GOAL OF THE EXERCISE => From the entries that follow, copy each line containing the word "december".

SOURCE DATA =>
▼
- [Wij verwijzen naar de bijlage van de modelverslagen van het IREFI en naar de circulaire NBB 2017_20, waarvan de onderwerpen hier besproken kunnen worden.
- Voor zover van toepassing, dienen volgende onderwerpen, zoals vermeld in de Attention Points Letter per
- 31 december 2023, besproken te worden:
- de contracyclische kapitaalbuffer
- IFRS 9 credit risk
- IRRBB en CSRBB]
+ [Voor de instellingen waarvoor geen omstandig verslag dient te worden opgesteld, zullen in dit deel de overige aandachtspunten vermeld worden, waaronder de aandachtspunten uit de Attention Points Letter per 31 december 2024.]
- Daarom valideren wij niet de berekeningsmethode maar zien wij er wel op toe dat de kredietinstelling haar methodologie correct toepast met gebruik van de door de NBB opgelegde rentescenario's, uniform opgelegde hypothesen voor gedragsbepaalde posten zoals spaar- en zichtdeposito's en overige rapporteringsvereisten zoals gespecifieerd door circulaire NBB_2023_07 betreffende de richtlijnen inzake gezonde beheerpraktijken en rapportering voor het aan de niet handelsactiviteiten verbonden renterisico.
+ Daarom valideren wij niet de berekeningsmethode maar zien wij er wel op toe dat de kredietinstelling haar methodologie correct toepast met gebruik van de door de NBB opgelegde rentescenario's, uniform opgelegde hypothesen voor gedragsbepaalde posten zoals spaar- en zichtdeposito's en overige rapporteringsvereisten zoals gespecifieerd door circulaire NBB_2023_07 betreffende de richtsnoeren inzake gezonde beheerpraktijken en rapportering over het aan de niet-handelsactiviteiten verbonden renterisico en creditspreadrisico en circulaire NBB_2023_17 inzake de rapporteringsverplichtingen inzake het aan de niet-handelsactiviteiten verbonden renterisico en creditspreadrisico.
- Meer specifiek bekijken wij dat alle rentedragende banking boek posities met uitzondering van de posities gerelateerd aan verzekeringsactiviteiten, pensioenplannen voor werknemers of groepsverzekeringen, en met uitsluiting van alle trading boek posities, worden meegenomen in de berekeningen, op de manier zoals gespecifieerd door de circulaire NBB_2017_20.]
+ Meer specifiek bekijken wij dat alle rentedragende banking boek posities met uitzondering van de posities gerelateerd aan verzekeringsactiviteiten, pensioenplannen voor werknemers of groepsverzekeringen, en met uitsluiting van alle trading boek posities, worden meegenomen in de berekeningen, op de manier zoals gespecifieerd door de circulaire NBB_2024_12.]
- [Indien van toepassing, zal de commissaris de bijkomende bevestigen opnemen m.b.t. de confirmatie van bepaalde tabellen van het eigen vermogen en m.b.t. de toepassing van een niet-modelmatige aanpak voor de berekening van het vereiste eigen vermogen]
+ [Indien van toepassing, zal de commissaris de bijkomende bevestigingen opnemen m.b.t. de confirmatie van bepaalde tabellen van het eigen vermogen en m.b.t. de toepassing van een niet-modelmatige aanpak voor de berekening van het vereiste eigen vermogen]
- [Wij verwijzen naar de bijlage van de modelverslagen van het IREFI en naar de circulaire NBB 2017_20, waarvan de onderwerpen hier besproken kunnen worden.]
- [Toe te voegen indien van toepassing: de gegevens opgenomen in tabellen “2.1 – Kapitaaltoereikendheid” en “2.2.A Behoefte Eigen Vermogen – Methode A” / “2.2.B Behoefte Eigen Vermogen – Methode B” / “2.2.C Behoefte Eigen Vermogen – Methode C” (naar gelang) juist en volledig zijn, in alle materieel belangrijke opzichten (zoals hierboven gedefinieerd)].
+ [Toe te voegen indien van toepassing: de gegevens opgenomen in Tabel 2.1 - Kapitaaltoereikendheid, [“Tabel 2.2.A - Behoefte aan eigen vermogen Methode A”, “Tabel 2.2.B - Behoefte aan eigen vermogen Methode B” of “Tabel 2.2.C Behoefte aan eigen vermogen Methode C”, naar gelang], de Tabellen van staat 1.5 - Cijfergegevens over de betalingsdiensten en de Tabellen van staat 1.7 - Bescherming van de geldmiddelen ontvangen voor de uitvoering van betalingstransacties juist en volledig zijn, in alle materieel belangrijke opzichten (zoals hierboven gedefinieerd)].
▲
OUTPUT =>
- 31 december 2023, besproken te worden:
+ [Voor de instellingen waarvoor geen omstandig verslag dient te worden opgesteld, zullen in dit deel de overige aandachtspunten vermeld worden, waaronder de aandachtspunten uit de Attention Points Letter per 31 december 2024.]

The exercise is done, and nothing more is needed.